Rethinking RGB-D Fusion for Semantic Segmentation in Surgical Datasets
Muhammad Abdullah Jamal, Omid Mohareri
TL;DR
The paper tackles semantic segmentation in surgical scenes by leveraging RGB-D data to overcome occlusion and lighting challenges. It introduces SurgDepth, a Vision Transformer-based framework that uses a novel 3D awareness fusion block to incorporate depth geometry with a lightweight ConvNeXt decoder, and it relies on depth maps predicted by state-of-the-art estimators. Across five benchmark datasets, SurgDepth achieves state-of-the-art mean IoU, notably $0.862$ on SAR-RARP50, while using fewer parameters than prior methods, demonstrating both high accuracy and computational efficiency. This work advances practical surgical scene understanding by enabling robust, multi-modal segmentation suitable for real-time or near-real-time applications in operating rooms and related scenarios.
Abstract
Surgical scene understanding is a key technical component for enabling intelligent and context aware systems that can transform various aspects of surgical interventions. In this work, we focus on the semantic segmentation task, propose a simple yet effective multi-modal (RGB and depth) training framework called SurgDepth, and show state-of-the-art (SOTA) results on all publicly available datasets applicable for this task.
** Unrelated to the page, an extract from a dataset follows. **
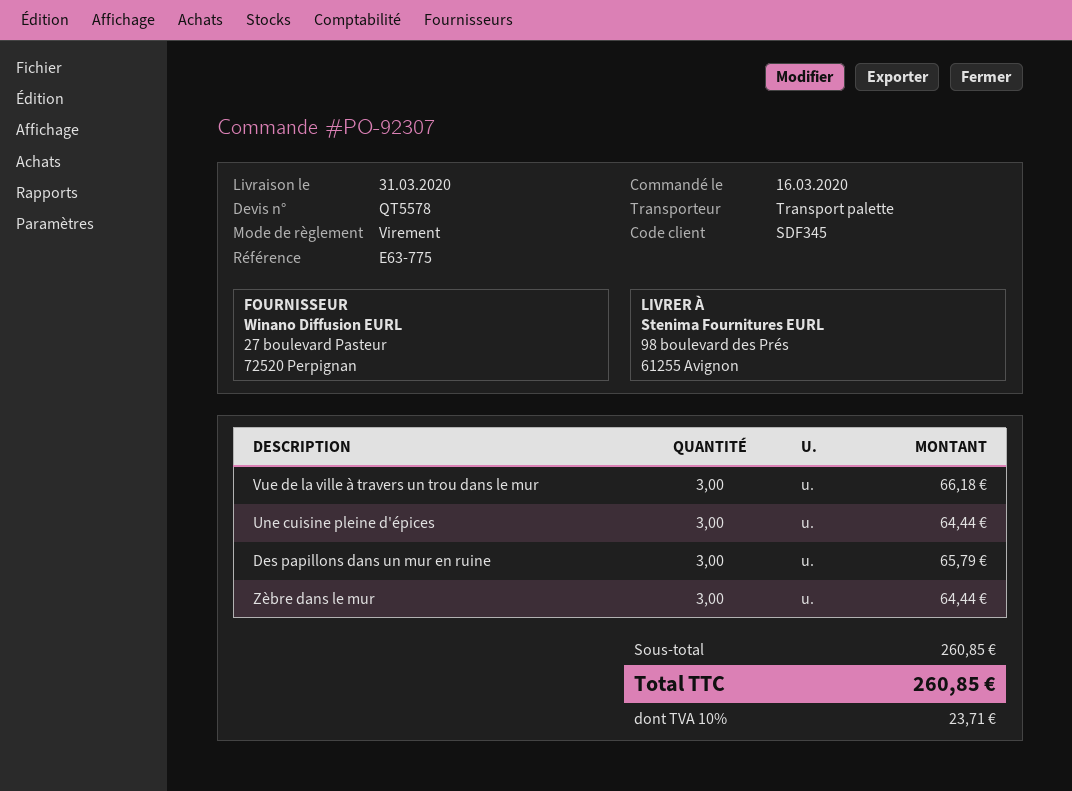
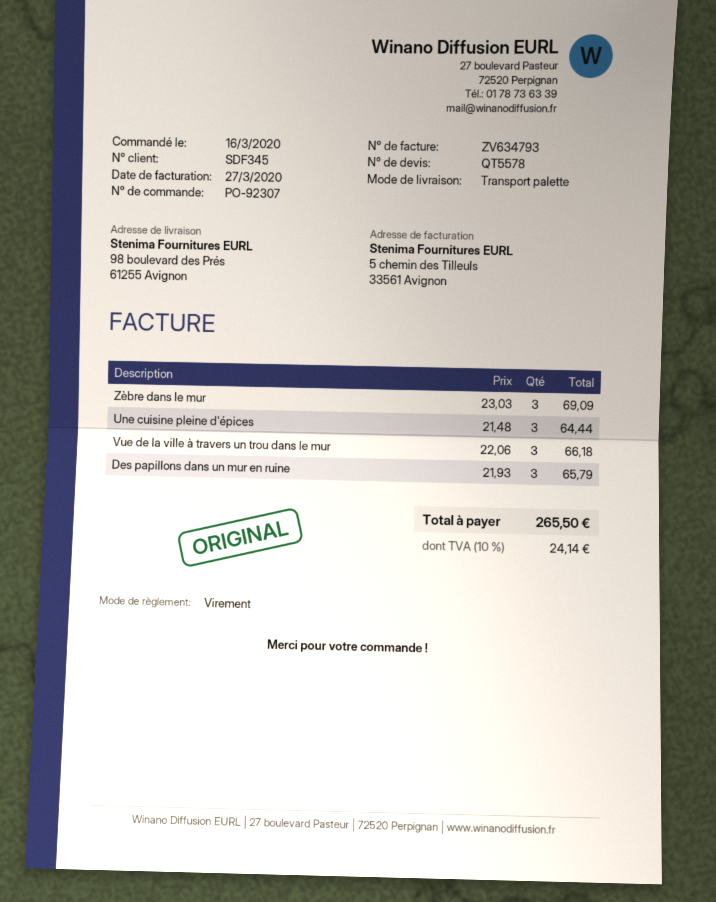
Zèbre dans le mur: 3 for 64.44 -> 3 for 69.09
tax: 10% = 23.71 -> 10% = 24.14
total: 260.85 -> 265.50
Unlike previous approaches, which either fine-tune SOTA segmentation models trained on natural images, or encode RGB or RGB-D information using RGB only pre-trained backbones, SurgDepth, which is built on top of Vision Transformers (ViTs), is designed to encode both RGB and depth information through a simple fusion mechanism. We conduct extensive experiments on benchmark datasets including EndoVis2022, AutoLapro, LapI2I and EndoVis2017 to verify the efficacy of SurgDepth. Specifically, SurgDepth achieves a new SOTA IoU of 0.86 on EndoVis 2022 SAR-RARP50 challenge and outperforms the current best method by at least 4%, using a shallow and compute efficient decoder consisting of ConvNeXt blocks.